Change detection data
• • • • •

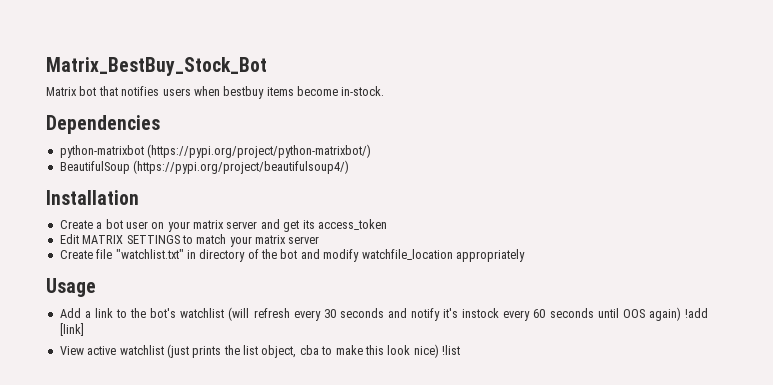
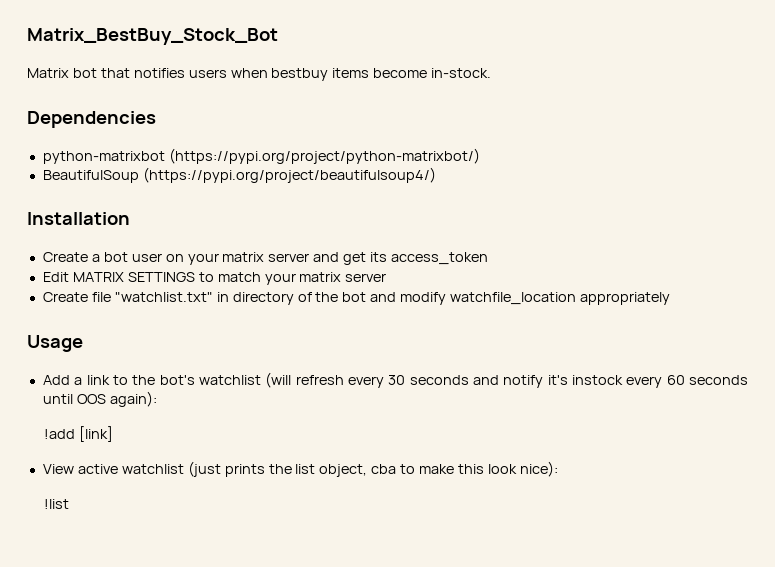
[648,307,681,321] again) -> [109,391,157,407] again): //
[413,344,439,358] nice) -> [519,461,558,477] nice): //

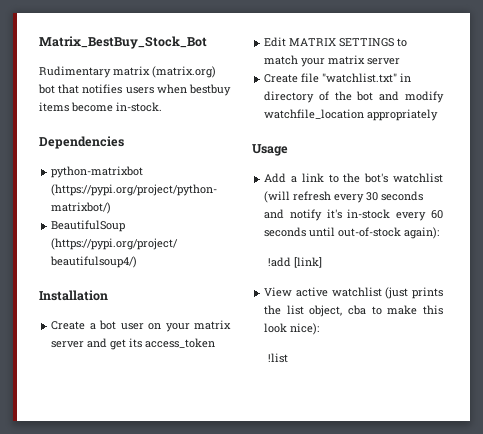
[27,68,69,78] Matrix -> [39,66,216,78] Rudimentary matrix (matrix.org)
[571,375,623,385] instock -> [347,209,391,219] in-stock
[76,394,106,404] OOS -> [338,227,402,237] out-of-stock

• • • • •

:: What you are asked to do ::
Copy the lines starting at the line that contains "[413,344,439,358] nice) ->" and running to the final line of the entries, inclusive; omit all pictures.

:: Response below ::
[413,344,439,358] nice) -> [519,461,558,477] nice): //

[27,68,69,78] Matrix -> [39,66,216,78] Rudimentary matrix (matrix.org)
[571,375,623,385] instock -> [347,209,391,219] in-stock
[76,394,106,404] OOS -> [338,227,402,237] out-of-stock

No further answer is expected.